DATA FOR ANALYSIS:
-.-.-

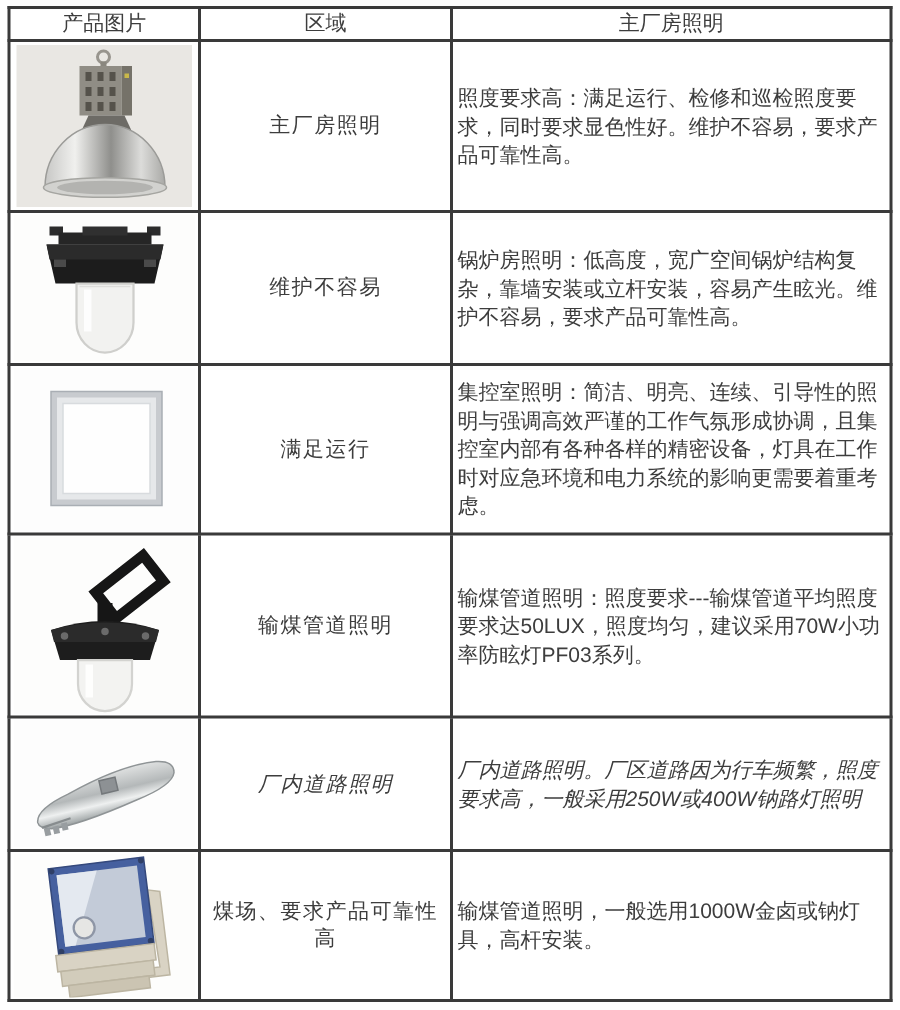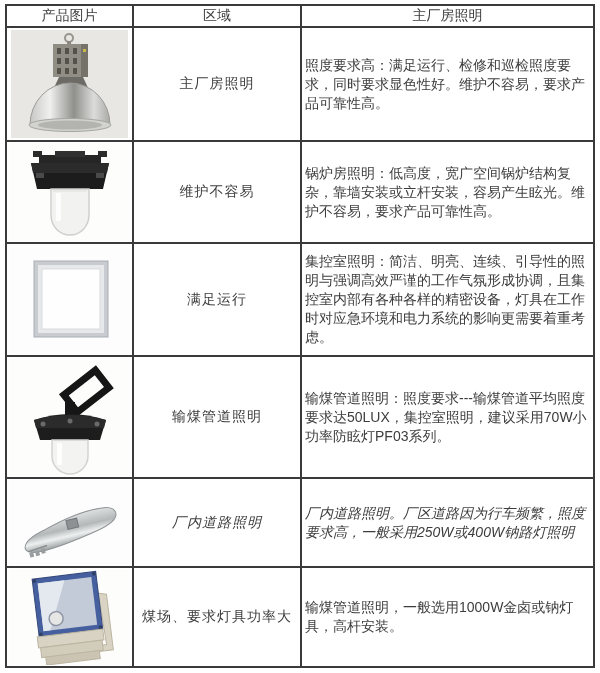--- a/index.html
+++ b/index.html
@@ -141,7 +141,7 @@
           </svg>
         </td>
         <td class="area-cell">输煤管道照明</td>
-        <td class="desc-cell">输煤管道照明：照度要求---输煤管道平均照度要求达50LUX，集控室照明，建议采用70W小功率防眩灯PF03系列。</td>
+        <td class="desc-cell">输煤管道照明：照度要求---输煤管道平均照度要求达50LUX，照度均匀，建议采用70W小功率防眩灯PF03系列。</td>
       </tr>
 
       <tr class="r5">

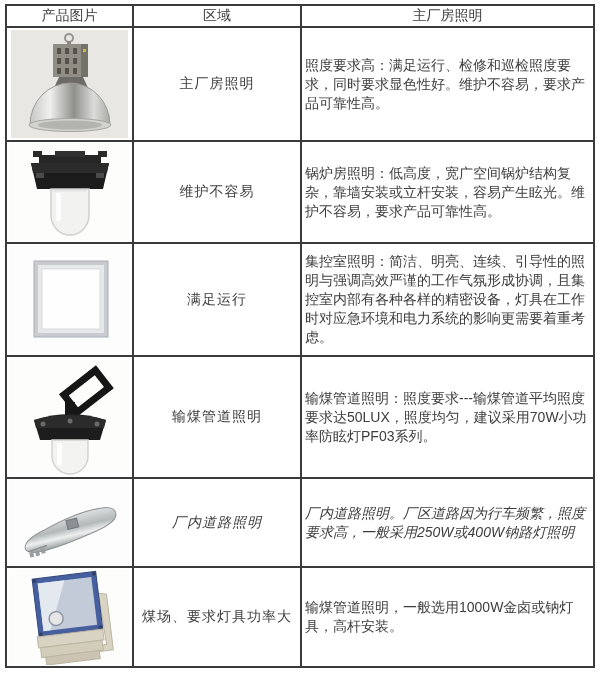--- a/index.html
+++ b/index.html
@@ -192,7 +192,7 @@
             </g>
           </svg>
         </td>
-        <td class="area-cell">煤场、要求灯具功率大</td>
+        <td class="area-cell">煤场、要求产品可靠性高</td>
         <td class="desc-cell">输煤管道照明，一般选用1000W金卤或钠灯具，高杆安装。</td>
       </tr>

-.-.-

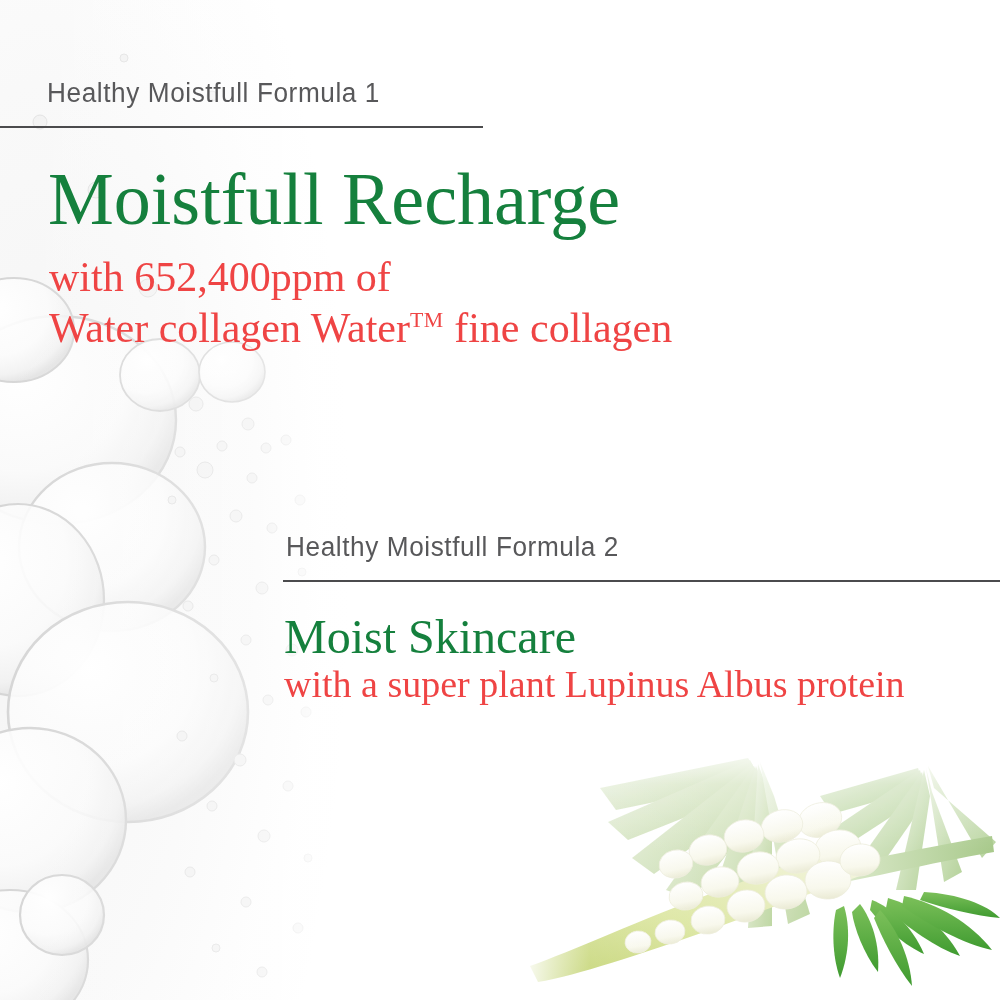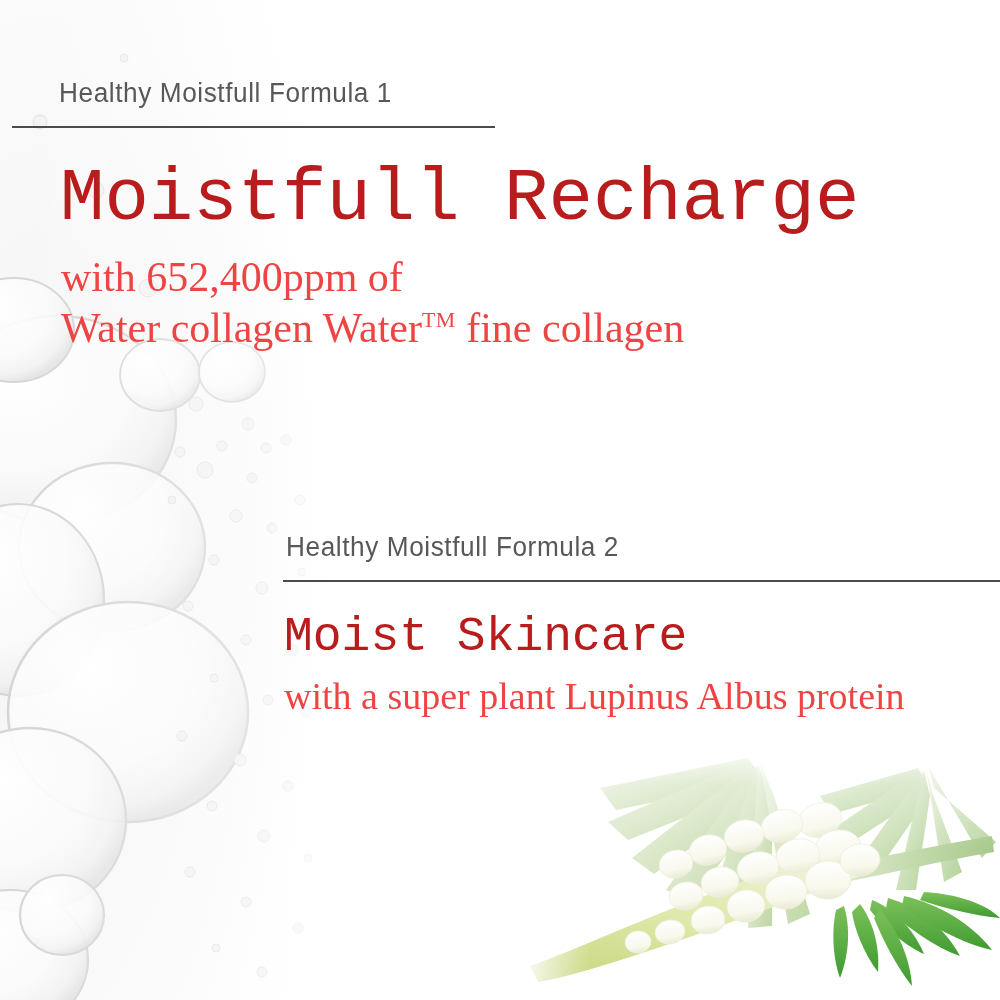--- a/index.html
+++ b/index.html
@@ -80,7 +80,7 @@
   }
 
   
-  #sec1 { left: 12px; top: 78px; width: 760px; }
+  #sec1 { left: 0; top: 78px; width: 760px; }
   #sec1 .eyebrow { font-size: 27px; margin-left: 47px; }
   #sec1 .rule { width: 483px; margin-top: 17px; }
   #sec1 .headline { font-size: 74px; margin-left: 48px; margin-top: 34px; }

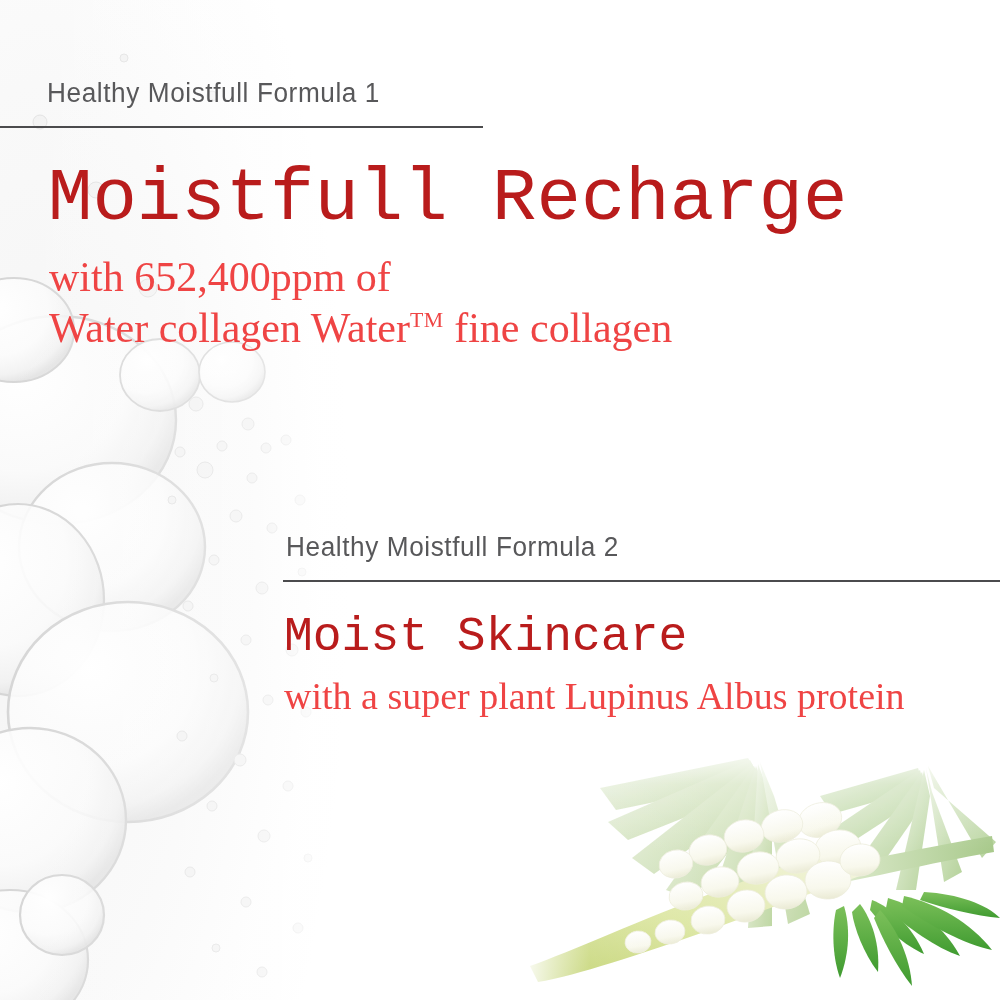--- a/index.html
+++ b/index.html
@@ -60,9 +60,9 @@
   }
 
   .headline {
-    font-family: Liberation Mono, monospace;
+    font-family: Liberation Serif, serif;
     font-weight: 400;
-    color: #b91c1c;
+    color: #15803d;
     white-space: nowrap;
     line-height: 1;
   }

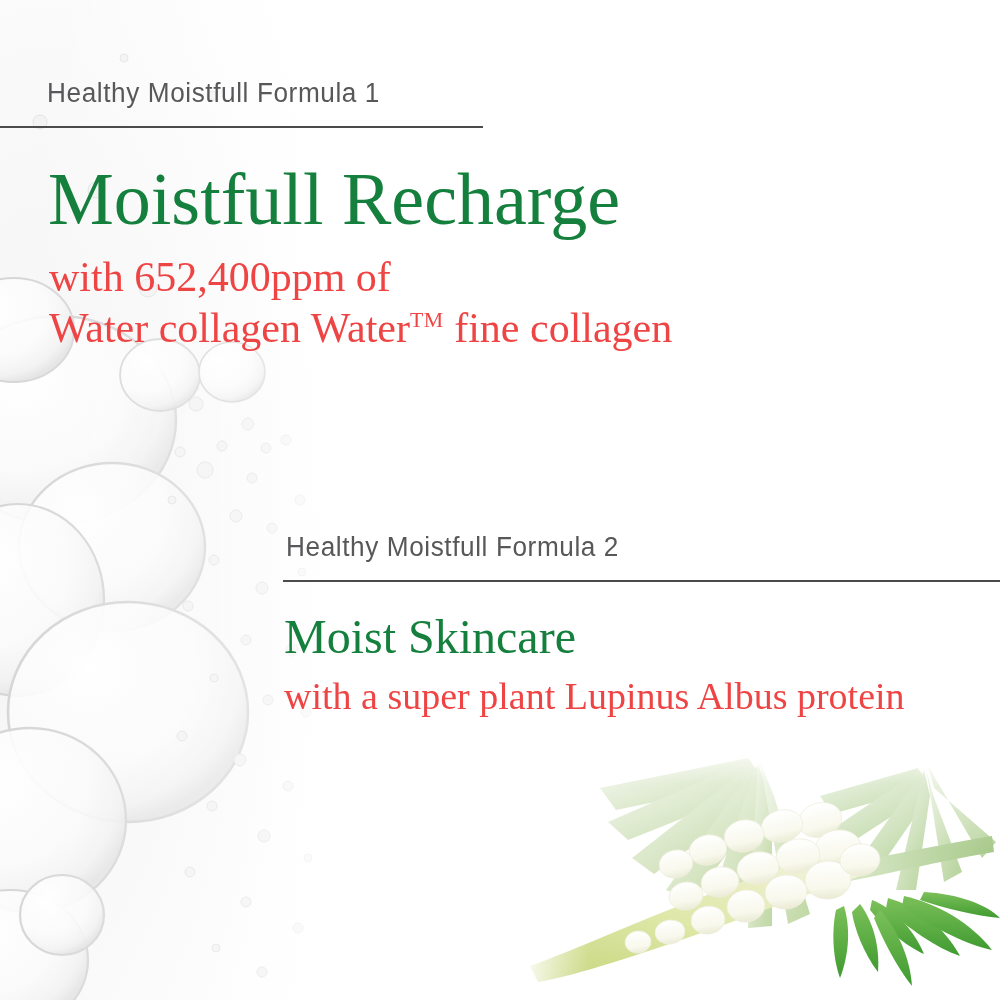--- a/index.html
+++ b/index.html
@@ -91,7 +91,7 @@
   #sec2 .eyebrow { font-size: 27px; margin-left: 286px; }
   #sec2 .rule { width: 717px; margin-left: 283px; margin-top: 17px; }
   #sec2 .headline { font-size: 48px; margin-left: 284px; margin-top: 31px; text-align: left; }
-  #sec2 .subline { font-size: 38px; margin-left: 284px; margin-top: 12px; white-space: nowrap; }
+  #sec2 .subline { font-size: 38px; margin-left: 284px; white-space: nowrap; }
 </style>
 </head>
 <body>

-.-.-

AIM OF THE TASK: Repeat exactly, and only, the entries from the line with "74px; margin-left: 48px;" through the line with "-91,7 +91,7 @@". Pictures are skipped.

SOLUTION FOR THIS EXERCISE:
   #sec1 .headline { font-size: 74px; margin-left: 48px; margin-top: 34px; }

--- a/index.html
+++ b/index.html
@@ -60,9 +60,9 @@
   }
 
   .headline {
-    font-family: Liberation Mono, monospace;
+    font-family: Liberation Serif, serif;
     font-weight: 400;
-    color: #b91c1c;
+    color: #15803d;
     white-space: nowrap;
     line-height: 1;
   }

--- a/index.html
+++ b/index.html
@@ -91,7 +91,7 @@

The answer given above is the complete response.